**YOUR GOAL**
Since pictures are not wanted in the copy, output only the rest of each record exactly.

**ENTRIES SUPPLIED**
= Beginning of Section =

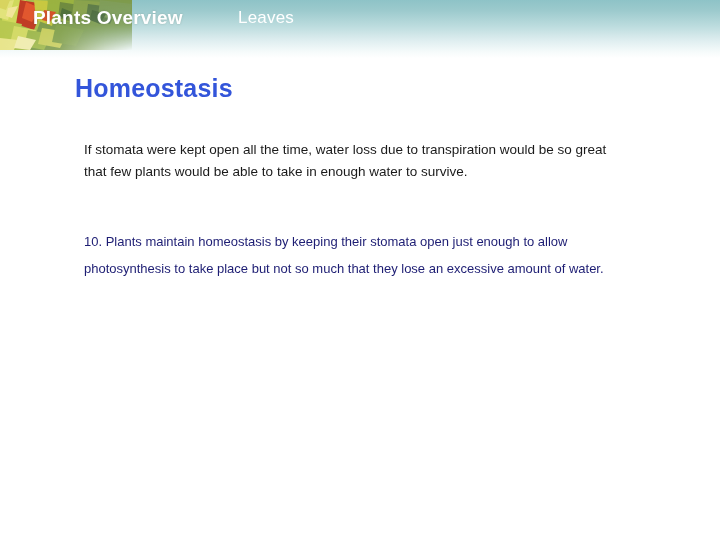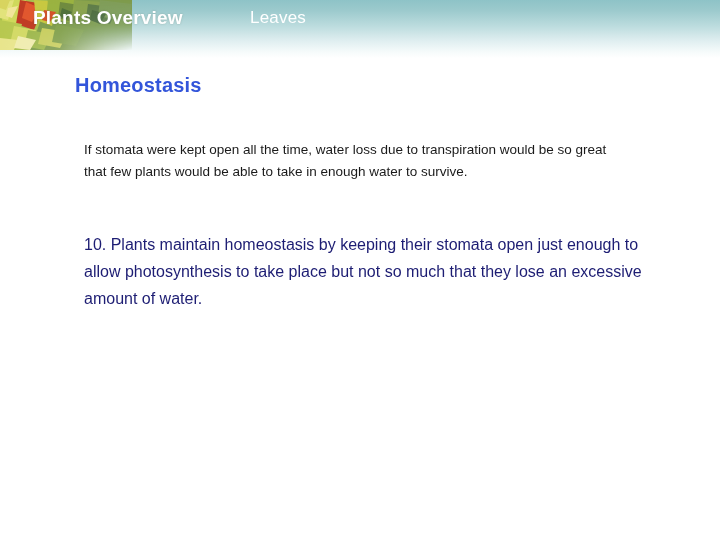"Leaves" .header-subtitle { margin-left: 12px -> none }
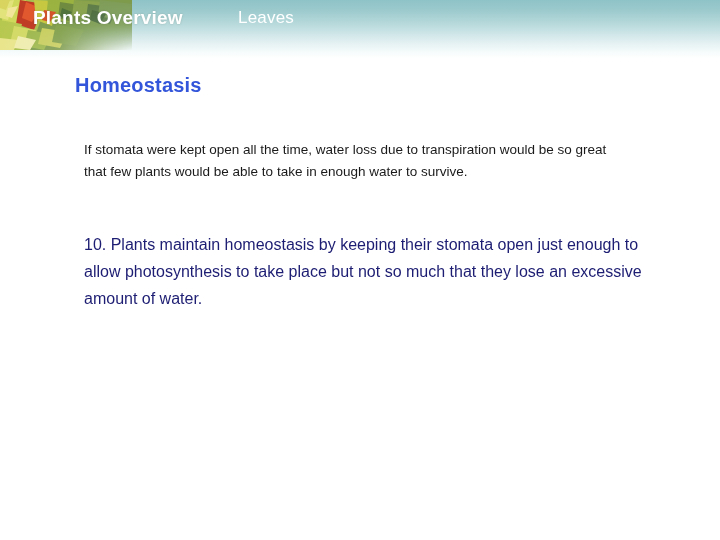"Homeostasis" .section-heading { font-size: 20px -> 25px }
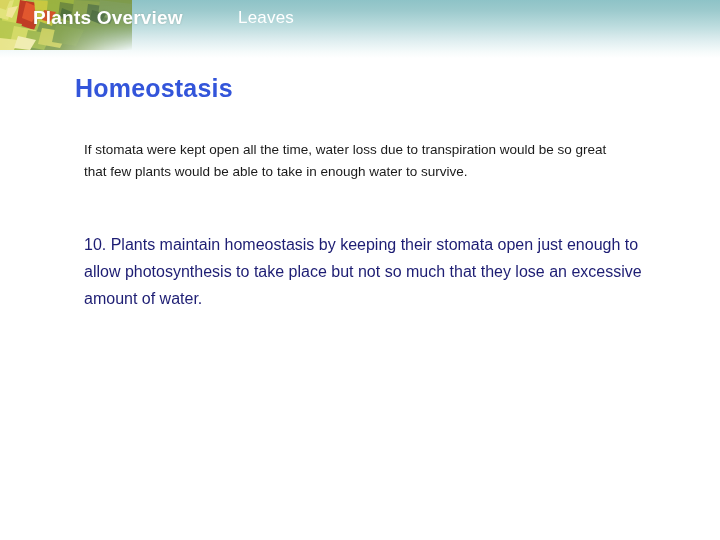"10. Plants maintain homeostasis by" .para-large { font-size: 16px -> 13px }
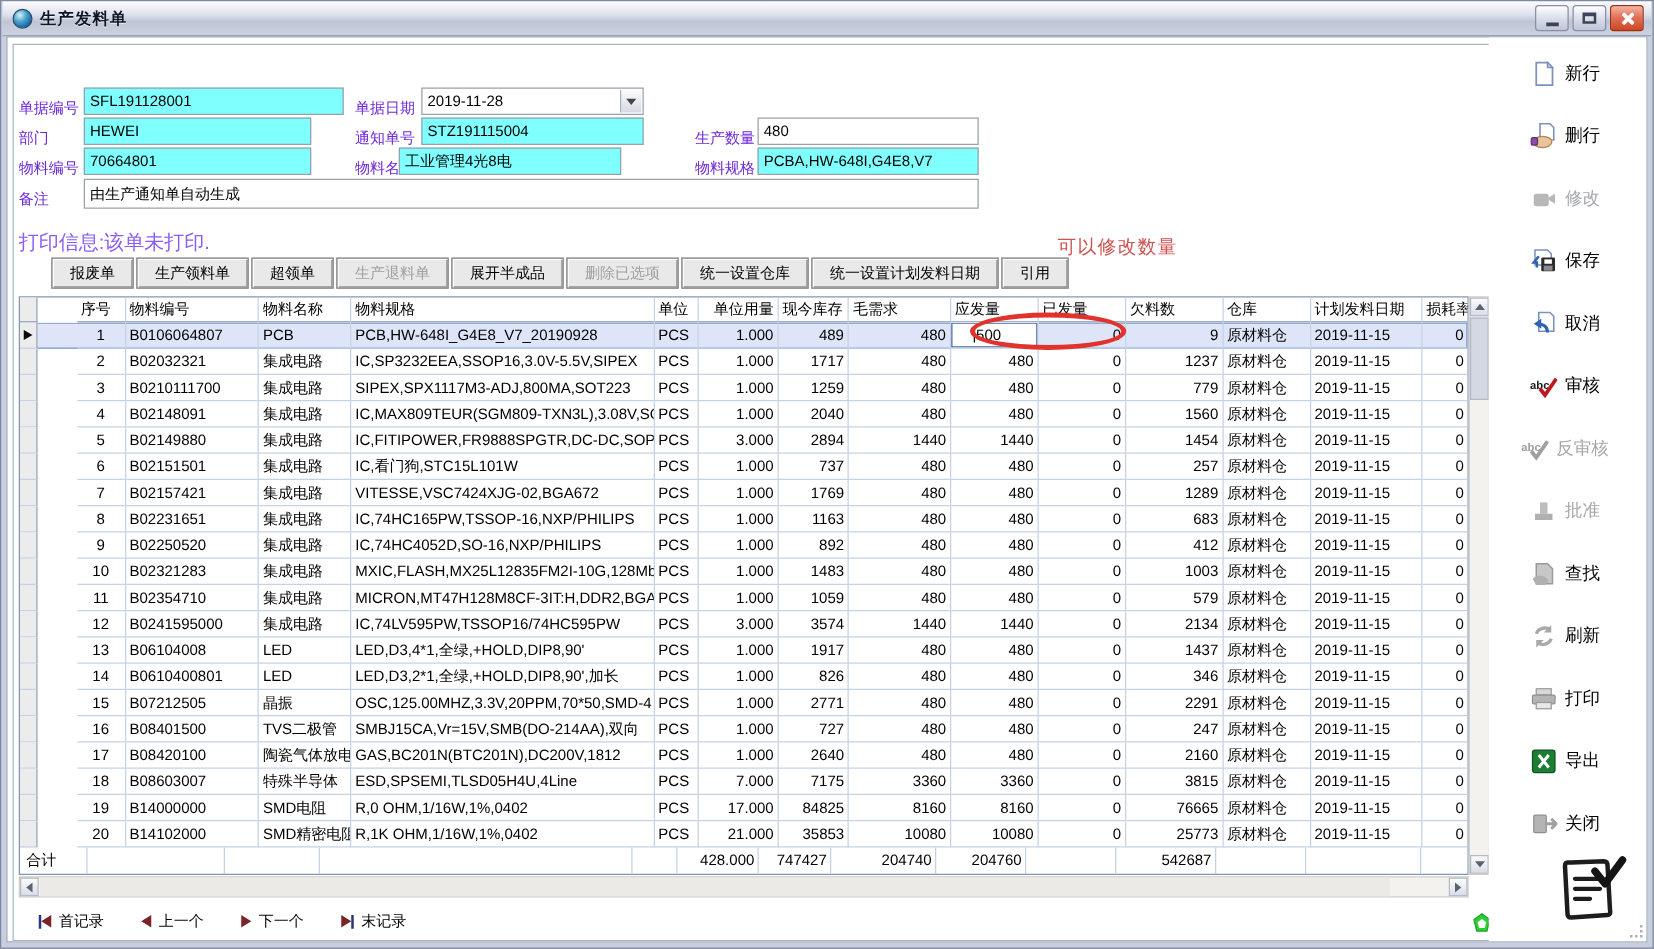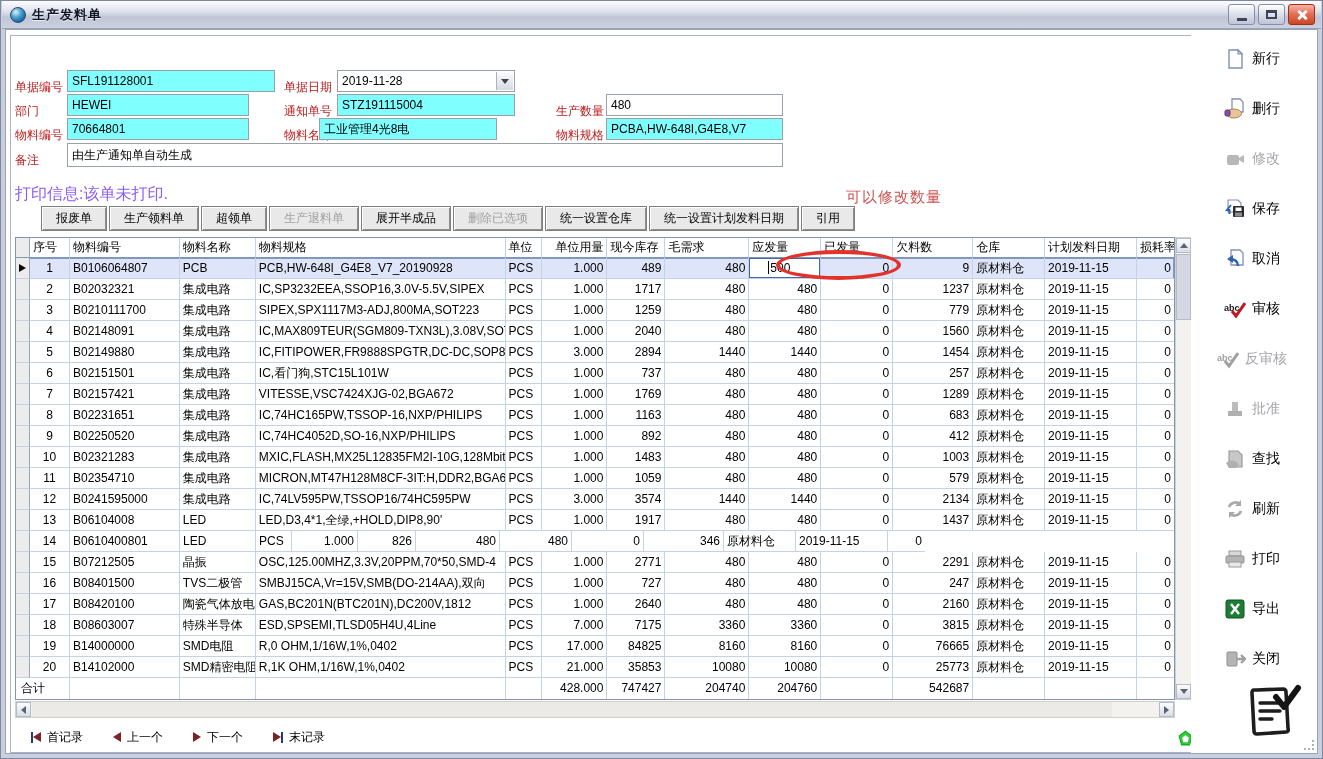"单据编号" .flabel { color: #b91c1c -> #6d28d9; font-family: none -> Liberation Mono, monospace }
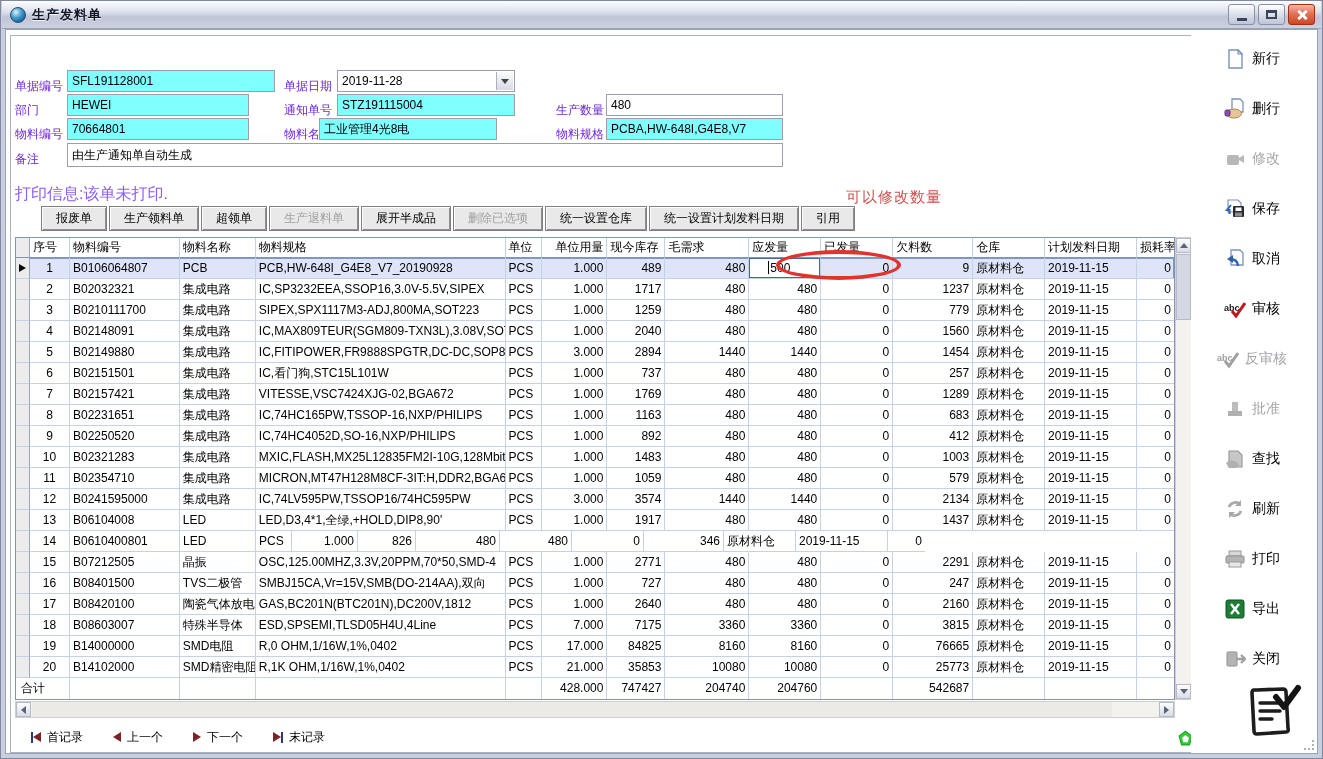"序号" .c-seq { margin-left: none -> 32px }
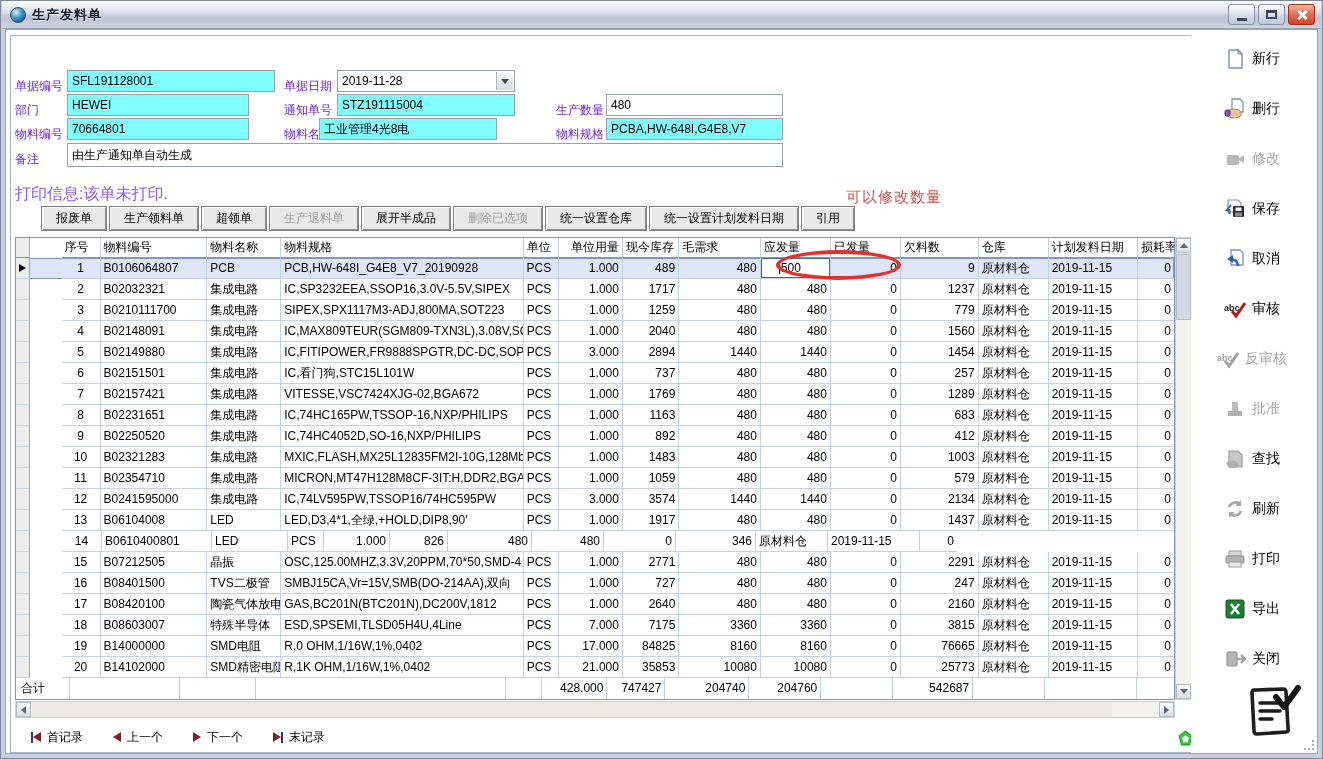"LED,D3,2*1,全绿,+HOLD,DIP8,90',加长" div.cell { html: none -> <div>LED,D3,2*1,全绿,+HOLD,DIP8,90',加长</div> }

= End of Section =

**SOLUTION FOR THIS TASK**
"Leaves" .header-subtitle { margin-left: 12px -> none }
"Homeostasis" .section-heading { font-size: 20px -> 25px }
"10. Plants maintain homeostasis by" .para-large { font-size: 16px -> 13px }
"单据编号" .flabel { color: #b91c1c -> #6d28d9; font-family: none -> Liberation Mono, monospace }
"序号" .c-seq { margin-left: none -> 32px }
"LED,D3,2*1,全绿,+HOLD,DIP8,90',加长" div.cell { html: none -> <div>LED,D3,2*1,全绿,+HOLD,DIP8,90',加长</div> }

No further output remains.